Des militantEs de PÉYI-A, de RESPÉ, du RPPRAC, de I.E.M.O, font campagne pour une ville au service des plus démuniEs dans une optique sociale, écologiste, décoloniale.
Cela prouve que c’était possible, même si ailleurs d’autres choix ont prévalu, dans une atmosphère où le niveau de politisation est bien souvent très en deçà des nécessités découlant de la situation de la Martinique, des dernières colonies, de la France, du monde.
Nous aurons besoin de villes qui soient des bastions de résistance à la domination des oligarchies régnantes.

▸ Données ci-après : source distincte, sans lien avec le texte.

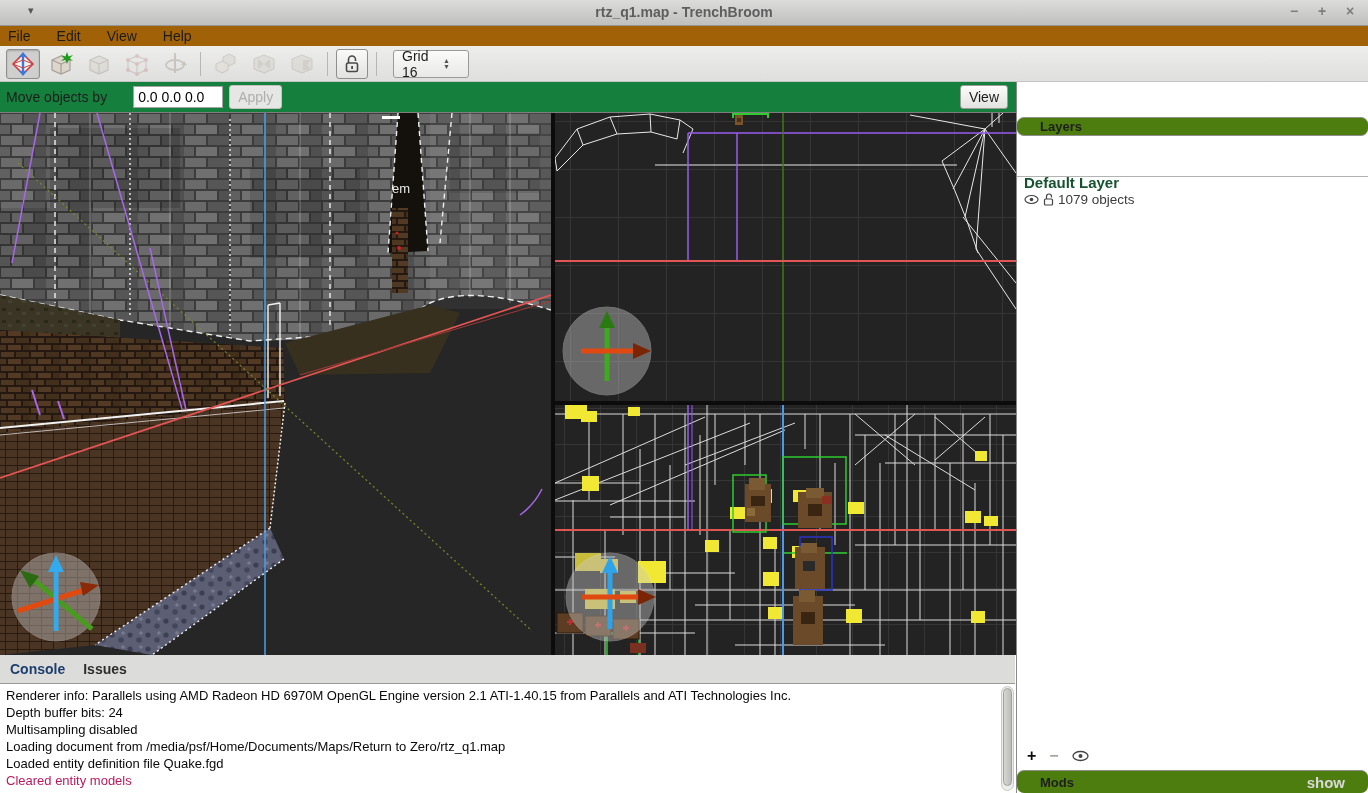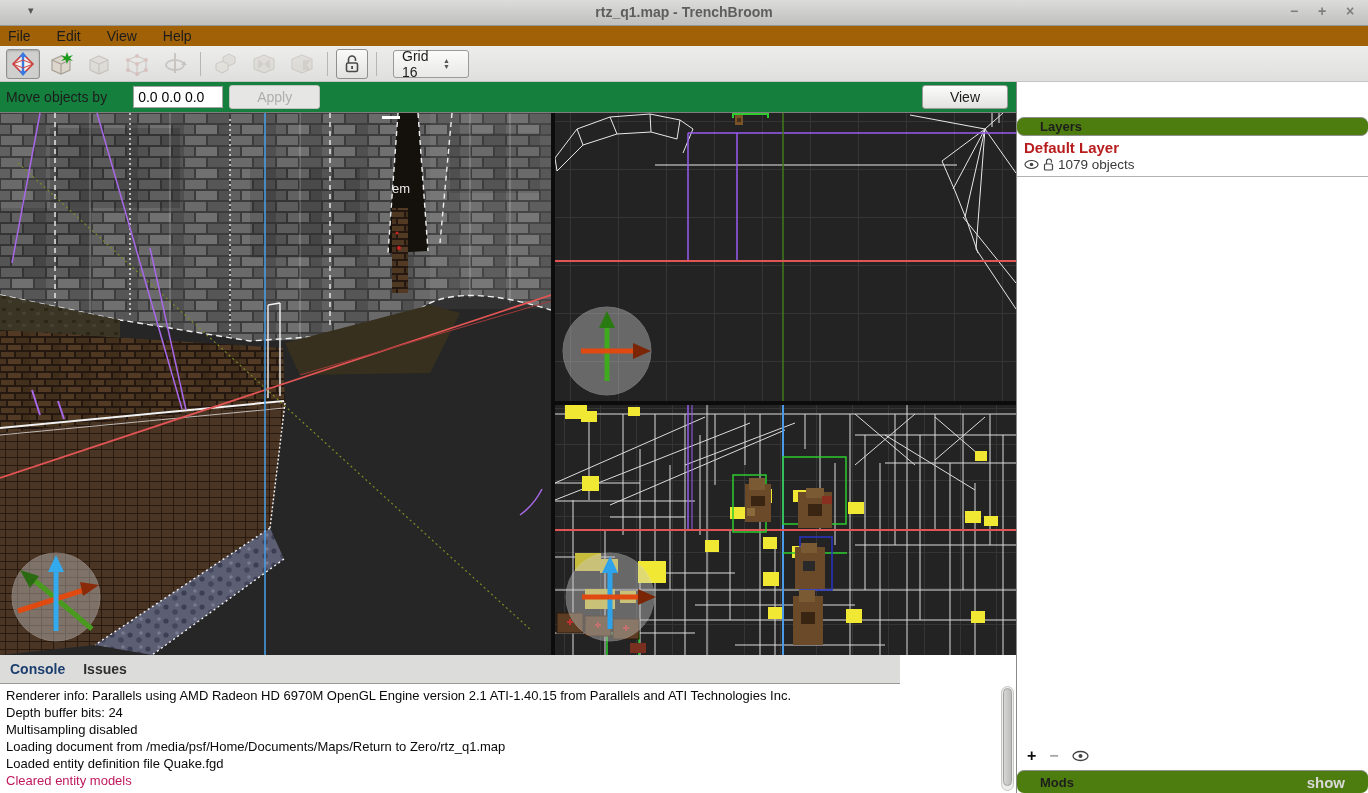--- a/index.html
+++ b/index.html
@@ -28,55 +28,55 @@
   .lockbtn { width:32px; height:30px; border:1px solid #8f8f8d; border-radius:3px; background:linear-gradient(#fafaf8,#e2e2e0); display:flex; align-items:center; justify-content:center; margin-right:4px; }
   .gridspin { margin-left:8px; height:28px; width:76px; border:1px solid #9a9a98; border-radius:3px; background:linear-gradient(#fbfbfa,#e8e8e6); display:flex; align-items:center; padding:0 18px 0 8px; }
   .gridspin .glabel { flex:1; font-size:14px; color:#1c1c1c; }
   .spinner { display:flex; flex-direction:column; line-height:6px; }
   .spinner span { font-size:7px; color:#555; }
 
   
   .movebar { position:absolute; left:0; top:82px; width:1016px; height:31px; background:#15803d; border-bottom:1px solid #7e7e7c; display:flex; align-items:center; padding:0 6px; }
   .movebar label { font-size:14px; color:#1c1c1c; margin-right:6px; }
   .movebar input { width:90px; height:22px; border:1px solid #a3a3a3; background:#fff; font-size:14px; padding:0 4px; font-family:"Liberation Sans",sans-serif;margin-left:20px; }
-  .btn { height:24px; padding:0 27px; border:1px solid #9a9a98; border-radius:3px; background:linear-gradient(#fcfcfb,#e2e2e0); font-size:14px; color:#1c1c1c; margin-left:6px; font-family:"Liberation Sans",sans-serif; }
+  .btn { height:24px; padding:0 8px; border:1px solid #9a9a98; border-radius:3px; background:linear-gradient(#fcfcfb,#e2e2e0); font-size:14px; color:#1c1c1c; margin-left:6px; font-family:"Liberation Sans",sans-serif; }
   .btn.disabled { color:#aeaeac; background:#e6e6e4; border-color:#c2c2c0; }
   .btn.viewbtn { margin-left:auto; margin-right:2px; }
 
   
   .vp { position:absolute; background:#232323; }
   .v3d { left:0; top:113px; width:551px; height:542px; }
   .v2dt { left:555px; top:113px; width:461px; height:288px; }
   .v2db { left:555px; top:405px; width:461px; height:250px; }
   .sepv { position:absolute; left:551px; top:113px; width:4px; height:542px; background:#0c0c0c; }
   .seph { position:absolute; left:555px; top:401px; width:461px; height:4px; background:#0c0c0c; }
 
   
   .console { position:absolute; left:0; top:655px; width:1016px; height:138px; background:#fff; }
-  .console-tabs { position:absolute; left:0; top:0; width:900px; height:29px; background:#dcdcda; border-bottom:1px solid #9a9a98; display:flex; align-items:center; gap:18px; padding-left:10px; }
+  .console-tabs { position:absolute; left:0; top:0; width:1015px; height:29px; background:#dcdcda; border-bottom:1px solid #9a9a98; display:flex; align-items:center; gap:18px; padding-left:10px; }
   .console-tabs .tab { font-weight:bold; font-size:14px; color:#2e2e2e; }
   .console-tabs .tab.active { color:#1c3e6e; }
   .console-log { position:absolute; left:0; top:29px; width:998px; height:109px; background:#fff; padding:3px 6px; overflow:hidden; }
   .console-log p { font-size:13px; line-height:17px; color:#0a0a0a; white-space:nowrap; }
   .console-log p.muted { color:#be185d; }
   .cscroll { position:absolute; right:2px; top:31px; width:13px; height:105px; background:#ededeb; border:1px solid #c8c8c6; border-radius:7px; }
   .cscroll .thumb { position:absolute; left:1px; top:1px; width:9px; height:98px; background:linear-gradient(90deg,#d6d6d4,#bcbcba); border:1px solid #a0a09e; border-radius:6px; }
 
   
   .rpanel { position:absolute; left:1016px; top:82px; width:352px; height:711px; background:#fff; border-left:1px solid #8a8a88; }
   .rp-tabs { position:absolute; left:0; top:0; width:351px; height:35px; background:#e4e4e2; display:flex; align-items:center; gap:15px; padding-left:10px; }
   .rp-tabs .tab { font-weight:bold; font-size:15px; color:#333; }
   .rp-tabs .tab.active { color:#1c3e6e; }
   .rp-hdr { position:absolute; left:0; width:351px; height:19px; background:#4d7c0f; border-top:1px solid #8f8f8d; border-bottom:1px solid #8f8f8d; display:flex; align-items:center; padding:0 23px;border-radius:7px; }
   .rp-hdr .hlabel { font-weight:bold; font-size:13px; color:#1e1e1e; }
   .hdr-layers { top:35px; }
   .hdr-mods { top:688px; height:23px; border-bottom:none; }
   .hdr-mods .show { margin-left:auto; font-weight:bold; font-size:15px; color:#d9d9d7; }
   .layer-item { position:absolute; left:0; top:54px; width:351px; height:41px; background:#fff; border-bottom:1px solid #b2b2b0; padding:3px 7px; }
-  .layer-name { font-weight:bold; font-size:15px; color:#b91c1c; }
+  .layer-name { font-weight:bold; font-size:15px; color:#14532d;margin-top:35px; }
   .layer-info { display:flex; align-items:center; gap:4px; margin-top:1px; }
   .layer-info span { font-size:13.5px; color:#3a3a3a; }
   .rp-btns { position:absolute; left:0; top:660px; width:351px; height:28px; background:#fff; display:flex; align-items:center; gap:13px; padding-left:10px; }
   .rp-btns .pbtn { font-weight:bold; font-size:16px; color:#0c0c0c; }
   .rp-btns .mbtn { font-weight:bold; font-size:16px; color:#a6a6a4; }
 </style>
 </head>
 <body>
 
 <div class="titlebar">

Quelques points forts sont développés dans les conférences et discutés avec la population : lutte contre la vie chère, création d’une maison de la santé, mobilité douce et décarbonée avec un transport téléphérique, système de navettes interquartiers, liaison maritime, agriculture paysanne alimentant des cantines gratuites, encouragement à la mise en place de SCOP, aide à l’équipement populaire en photovoltaïque, zone piétonne dans la ville basse.
L’implication de la population est bien comprise comme une condition d’application de ces idées. D’où les mécanismes de démocratie participative (conseils de quartiers, budget participatif, consultations référendaires), exploitation plus poussée de la situation de seule ville universitaire du pays. La diversité militante de la liste est évidemment un atout, vu la volonté de mété grif antè qui devra se vérifier en tenant les engagements.
Le travail des derniers jours de campagne et les résultats obtenus permettront de vérifier à quel point un espoir est né à Schœlcher.